W tym momencie Jonathan, który jest w pracowni garncarskiej kilka razy w tygodniu, kończy swoją urnę, umieszczając ją na tym samym stole, na którym zaledwie 45 minut wcześniej zaklinował glinę. "Otóż to. Ten garnek się wydarzył – mówi z uśmiechem.

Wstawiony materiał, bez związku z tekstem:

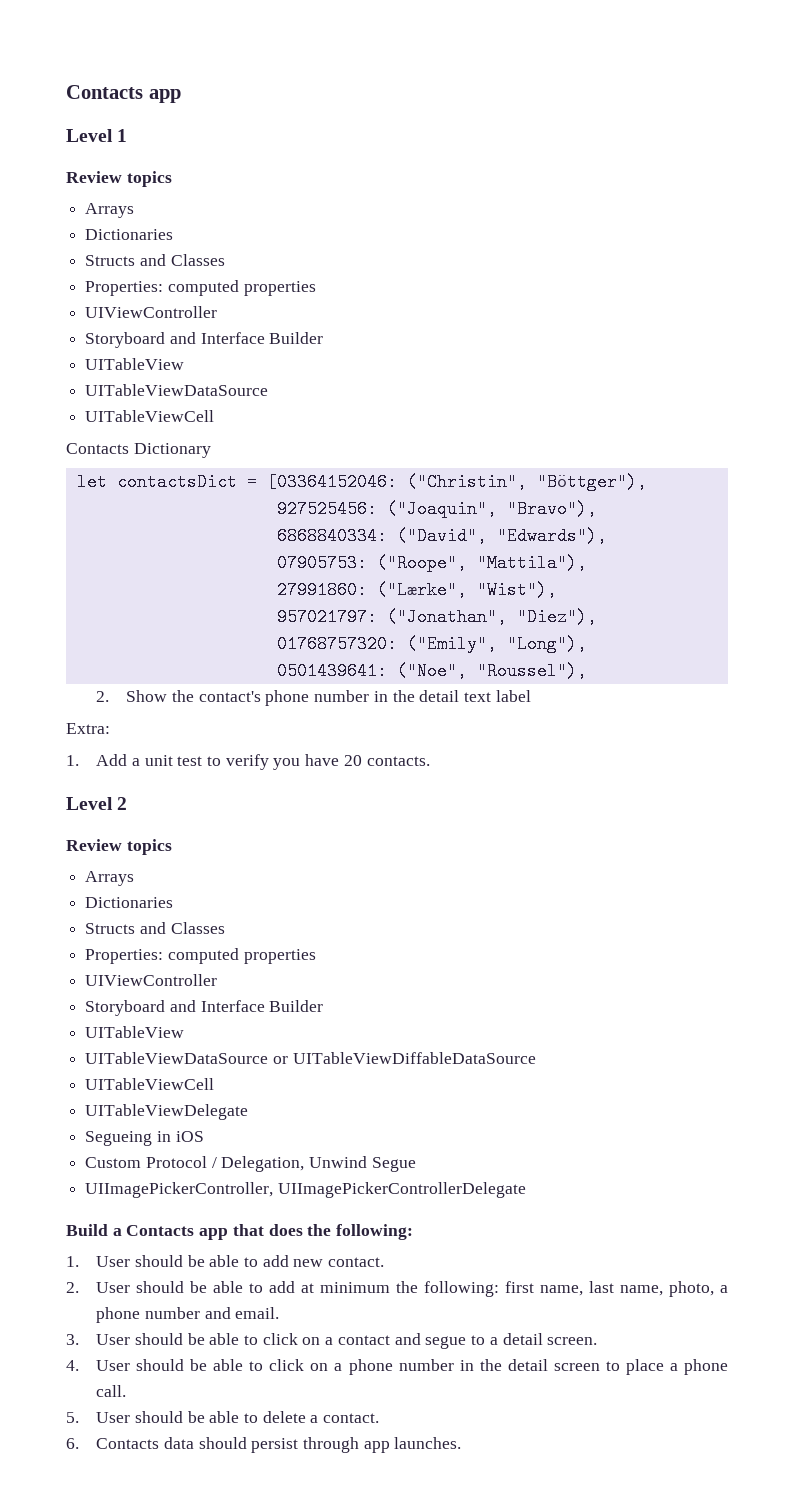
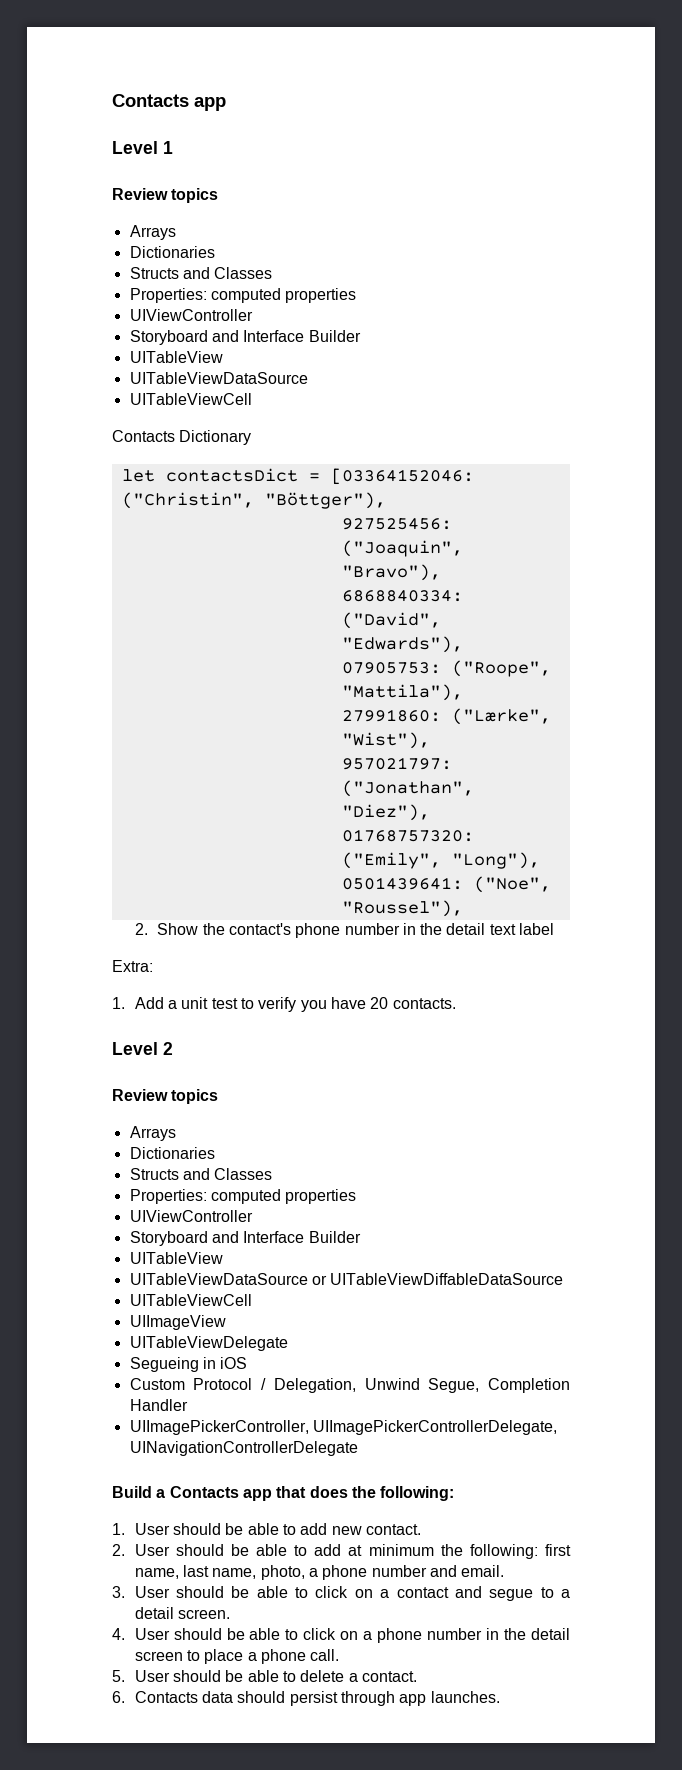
+ UIImageView
- Custom Protocol / Delegation, Unwind Segue
+ Custom Protocol / Delegation, Unwind Segue, Completion Handler
- UIImagePickerController, UIImagePickerControllerDelegate
+ UIImagePickerController, UIImagePickerControllerDelegate, UINavigationControllerDelegate

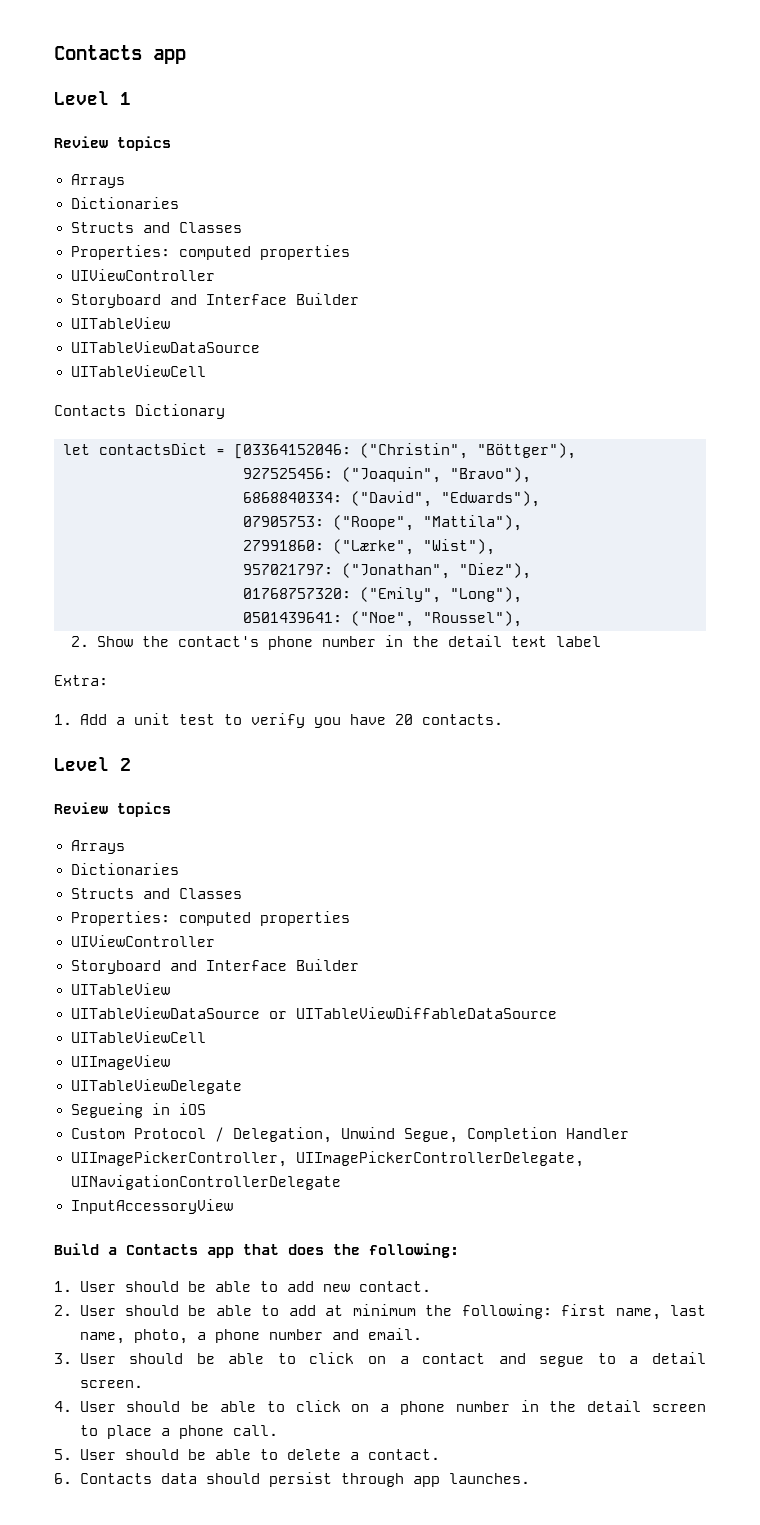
+ InputAccessoryView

Kiedy wstaje, liczy rozpryski na spodniach. Pięć. Pytam, czy ma sztuczkę na usuwanie plam. Bierze paznokieć i zdrapuje glinę. – Nie – mówi. "To się po prostu dzieje." Chociaż mówi o byciu pyskatym, nonszalancko lekceważy to, co jest częścią jego magii: Rozumie, że kluczem do szczęśliwego życia nie jest traktowanie siebie zbyt poważnie – i chęć ubrudzenia sobie rąk.

Logo, Uśmiech, Żółty, Logo, Czcionki, Linia, Ikony, Emotikon, Grafika,

.

Śledź House Beautiful na Instagram.

Danielle TulloZastępca edytoraLubię różową, mrożoną kawę i długie spacery po sekcji świec.